There are two ways to respond to criticism of your security product, especially when encryption is involved.

  1. Respond cautiously, openly, and positively as demonstrated last week by AgileBits, the folks behind 1Password.
  2. Do what CipherCloud did.

The TL;DR is that some people over on StackExchange were trying to figure out how CipherCloud works (specifically its homomorphic encryption, which CipherCloud states isn’t actually part of the product). Some public materials were posted, and then the CipherCloud legal team smacked StackExchange with a DMCA takedown notice over screenshots of the product as people tried to figure out how it works. They also issued a takedown request based on “false and misleading statements”, which does little more than fully engage the Streisand effect.

CipherCloud has since issued a kinda-sorta apology and an update that, judging from the few comments doesn’t satisfy anyone.

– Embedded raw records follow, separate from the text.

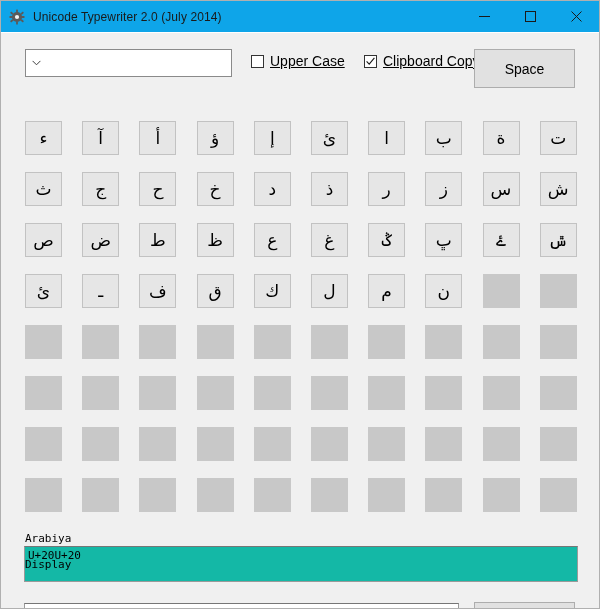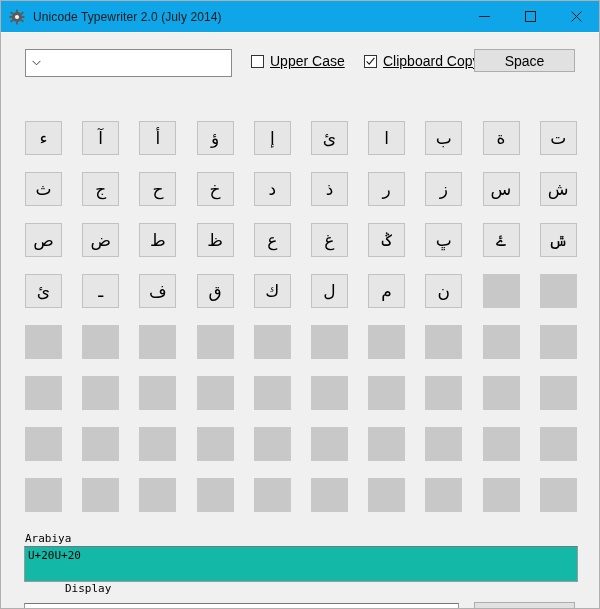--- a/index.html
+++ b/index.html
@@ -140,21 +140,21 @@
   .check-label {
     font-size: 14px;
     color: #000000;
   }
 
   .space-btn {
     position: absolute;
     left: 473px;
     top: 0;
     width: 101px;
-    height: 23px;
+    height: 39px;
     box-sizing: border-box;
     background: #e1e1e1;
     border: 1px solid #adadad;
     font-family: "Liberation Sans", sans-serif;
     font-size: 14px;
     color: #000000;
     cursor: default;
     padding: 0;
   }
 
@@ -195,21 +195,21 @@
 
   
   .field-label {
     position: absolute;
     font-family: "DejaVu Sans Mono", monospace;
     font-size: 11px;
     color: #000000;
     white-space: nowrap;
   }
   .lbl-unicode { left: 24px; top: 499px; }
-  .lbl-display { left: 24px; top: 549px; margin-left: 40px; }
+  .lbl-display { left: 24px; top: 525px; }
 
   .unicode-area {
     position: absolute;
     left: 23px;
     top: 513px;
     width: 554px;
     height: 36px;
     box-sizing: border-box;
     background: #14b8a6;
     border: 1px solid #9a9a9a;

They apologize for the takedown requests and blame their legal department, but barely address the actual issue.

First of all from what I have seen they have a good product which does what they claim it does. I have been briefed and know some large organizations evaluating or using it.

The problem here isn’t the product – it’s their approach. When someone posts potentially unfavorable information about you on the Internet, trying to squash it always backfires. Also, if the posts are mostly trying to cut through your marketing material to see how the product works, that means people are interested in your product and you should treat them with respect.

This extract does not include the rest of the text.